RGB-Event Paired Dataset Overview

Updated 25 November 2025

RGB-Event paired datasets are multimodal collections synchronizing RGB images and event-based data for high temporal and spatial analyses.
They utilize specialized sensors and calibration techniques, such as DAVIS346 and stereo rigs, to achieve sub-millisecond, pixel-level alignment.
These datasets enable research in cross-modal fusion, object tracking, and activity recognition under dynamic scenes and challenging lighting conditions.

An RGB-Event paired dataset is a multimodal collection comprising synchronously acquired RGB (frame-based) images and event (asynchronous, high temporal resolution) streams, typically captured with hybrid vision sensors or carefully calibrated multi-camera rigs. These datasets offer pixel- or sample-level alignment between conventional intensity data and neuromorphic event data, enabling research into cross-modal fusion, event-based perception, and high-temporal-resolution vision tasks. They underpin major advances in event-based learning, multimodal fusion, and the benchmarking of algorithms for scenarios with high motion dynamics, severe lighting conditions, or latency constraints.
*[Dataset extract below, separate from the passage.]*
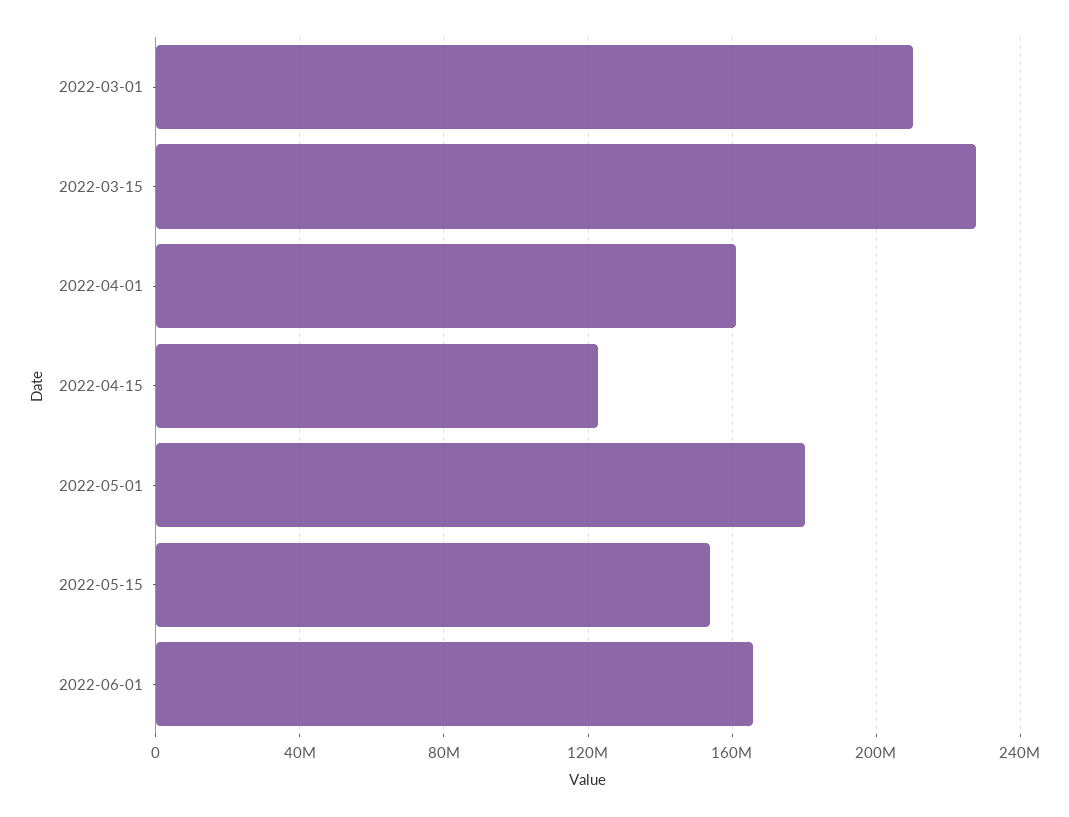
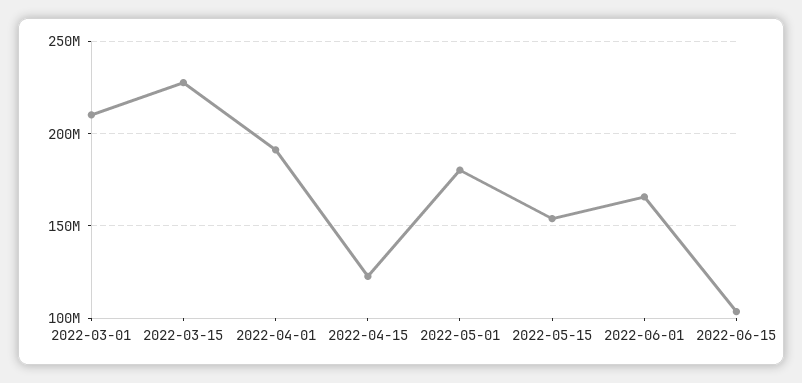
2022-04-01: 160000000 -> 190000000
2022-06-15: none -> 105000000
1. Principles of RGB-Event Paired Datasets

At the core of an RGB-Event paired dataset lies the simultaneous acquisition or precise temporal alignment of RGB frames and event streams. “Events” are tuples $(x,y,t,p)$ , where $(x,y)$ are pixel coordinates, $t$ is the timestamp, and $p\in\{\pm1\}$ is the polarity (sign of brightness change), generated asynchronously whenever a logarithmic brightness change exceeds a contrast threshold. The frame data provides conventional image context, while events encode high-frequency spatio-temporal structure. Early work leveraged specialized sensors, such as the DAVIS346 and Prophesee GEN4, to produce true hardware-level alignment; contemporary datasets increasingly supplement or simulate this via post-hoc matching, upsampling, or event simulation frameworks when needed.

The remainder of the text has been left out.